Now you've defined all the sections, you can refine your Map Journal's appearance by clicking the Settings button at the top of the Builder.
The Settings dialog lets you change some layout options, choose a different color scheme (theme), and customize the logo that appears at the top of your story. Using your own logo is important because it adds authority to your story and shows people who created it. Your organization's logo and color scheme may already be reflected in your story if they have been set as defaults by your ArcGIS account administrator (this option is only available if you are using an ArcGIS subscription account). Be sure to specify a URL that your readers will be taken to when they click your logo, so they can find out more about your organization.
Once you are happy with the look of your Map Journal, you are ready to share it.

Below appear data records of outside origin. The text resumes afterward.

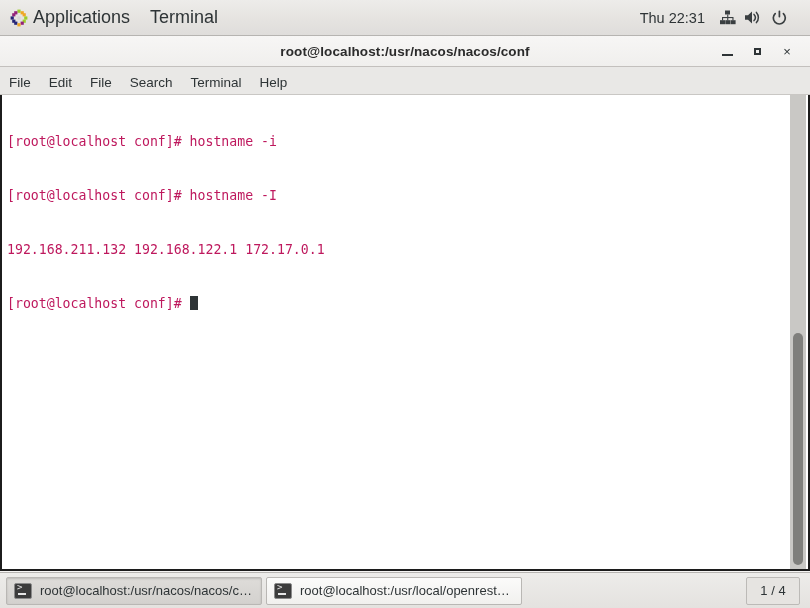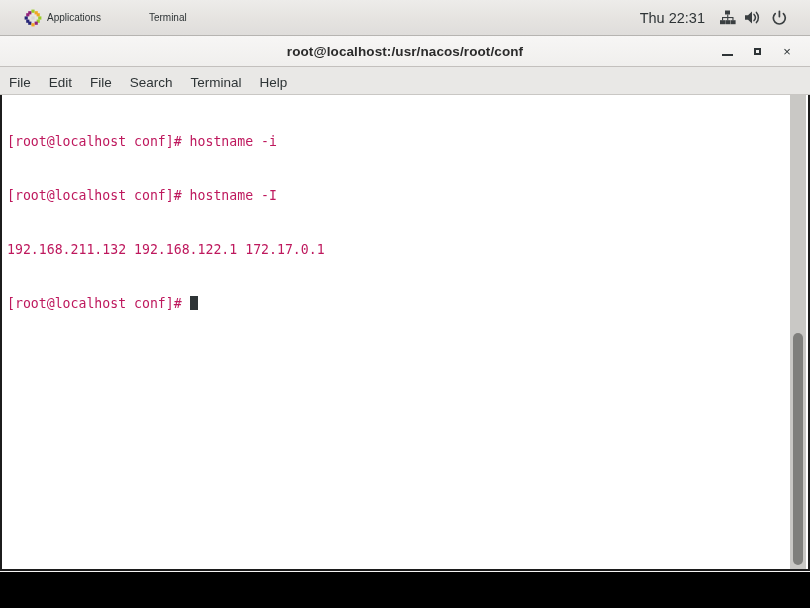"Applications" .panel-item { font-size: 10px -> 18px; padding: 0 24px -> 0 10px }
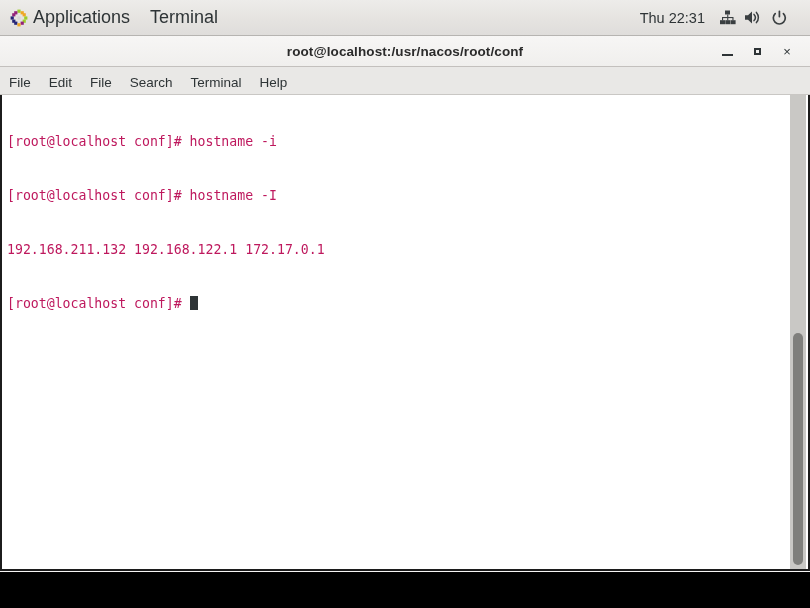"root@localhost:/usr/nacos/root/conf" div { text: root@localhost:/usr/nacos/root/conf -> root@localhost:/usr/nacos/nacos/conf }
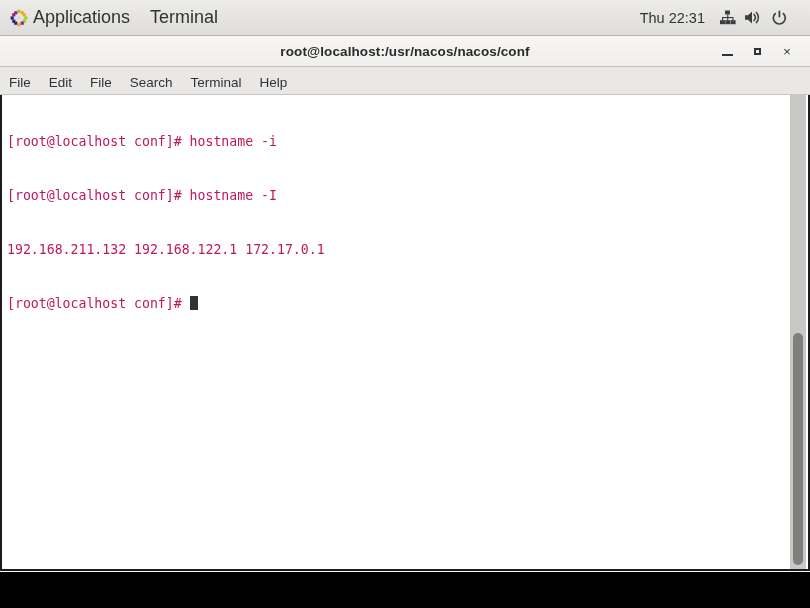"root@localhost:/usr/nacos/nacos/co…" div { html: none -> <div> <div> <span></span> <span>root@localhost:/usr/nacos/nacos/co…</span> </div> <div> <span></span> <span>root@localhost:/usr/local/openresty…</span> </div> <div>1 / 4</div> </div> }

First press the Save button in the top right hand corner of the Builder to ensure that all your work is saved. Now press the Share button at the top of the Builder. In the dialog that appears, you can share your Map Journal publicly, or, if you're using an ArcGIS subscription account, you'll also see the option to share your Map Journal so it is accessible only within your organization. The dialog will warn you about any issues in your story content that would prevent it from working correctly for your audience. For example it will warn you if any of the data in a publicly shared story map isn't publicly accessible.
Congratulations, your Story Map Journal is now operational!
To make further changes to your Map Journal, you can launch it and click the Edit button you'll see in its header. (That button is only present when you are signed in to ArcGIS Online with your account: other people won't see it).
To manage your Map Journal go to My Stories. My Stories lists all the story map apps you have created that are hosted in ArcGIS Online. It lets you edit your stories, review their content, check them for issues, upload thumbnails for them, etc. For example you can launch and edit the web maps used in your Map Journal from My Stories to make modifications to them.
You can also access your Map Journal and the web maps it uses from My Content in ArcGIS Online or your organization's ArcGIS portal.